## DATASET EXTRACT
>>

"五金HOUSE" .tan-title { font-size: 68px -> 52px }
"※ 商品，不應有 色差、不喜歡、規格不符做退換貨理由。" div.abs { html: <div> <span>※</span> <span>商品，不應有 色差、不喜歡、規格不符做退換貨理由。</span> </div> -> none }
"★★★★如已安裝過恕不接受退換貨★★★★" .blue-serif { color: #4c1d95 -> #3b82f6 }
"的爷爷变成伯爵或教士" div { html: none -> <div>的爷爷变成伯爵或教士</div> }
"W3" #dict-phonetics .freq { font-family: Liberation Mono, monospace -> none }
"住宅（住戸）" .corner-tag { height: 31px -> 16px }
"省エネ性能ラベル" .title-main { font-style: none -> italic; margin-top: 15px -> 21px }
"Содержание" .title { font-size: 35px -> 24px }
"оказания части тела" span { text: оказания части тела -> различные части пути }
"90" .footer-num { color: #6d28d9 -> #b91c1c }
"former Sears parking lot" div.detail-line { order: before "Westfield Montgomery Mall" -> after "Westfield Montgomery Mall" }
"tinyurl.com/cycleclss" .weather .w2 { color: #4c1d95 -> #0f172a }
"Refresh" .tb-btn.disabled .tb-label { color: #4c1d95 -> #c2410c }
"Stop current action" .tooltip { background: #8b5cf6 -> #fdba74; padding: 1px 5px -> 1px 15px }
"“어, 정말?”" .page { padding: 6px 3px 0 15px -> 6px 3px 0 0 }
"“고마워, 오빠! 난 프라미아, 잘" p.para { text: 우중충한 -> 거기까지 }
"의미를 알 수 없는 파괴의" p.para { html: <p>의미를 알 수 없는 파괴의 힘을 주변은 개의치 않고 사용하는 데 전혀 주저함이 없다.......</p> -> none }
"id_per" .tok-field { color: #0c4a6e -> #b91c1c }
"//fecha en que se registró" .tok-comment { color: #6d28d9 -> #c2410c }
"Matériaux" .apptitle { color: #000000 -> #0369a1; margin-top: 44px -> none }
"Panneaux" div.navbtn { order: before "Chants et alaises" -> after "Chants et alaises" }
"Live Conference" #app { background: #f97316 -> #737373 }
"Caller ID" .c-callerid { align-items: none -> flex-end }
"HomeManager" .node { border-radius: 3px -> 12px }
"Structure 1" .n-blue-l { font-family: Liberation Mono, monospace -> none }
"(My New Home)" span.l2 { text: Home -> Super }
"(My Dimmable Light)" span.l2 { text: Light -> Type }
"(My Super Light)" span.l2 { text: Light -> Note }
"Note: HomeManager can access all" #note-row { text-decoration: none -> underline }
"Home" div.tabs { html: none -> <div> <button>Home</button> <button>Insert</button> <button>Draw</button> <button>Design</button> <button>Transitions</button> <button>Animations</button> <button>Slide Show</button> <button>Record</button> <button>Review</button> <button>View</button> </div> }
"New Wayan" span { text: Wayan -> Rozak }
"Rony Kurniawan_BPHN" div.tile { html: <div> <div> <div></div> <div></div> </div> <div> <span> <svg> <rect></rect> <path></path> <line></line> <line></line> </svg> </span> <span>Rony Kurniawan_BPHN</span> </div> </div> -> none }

<<

## WHAT TO DO
Report how many lines above hold the string "HomeManager", giving nothing but the number.

## FINISHED TASK
2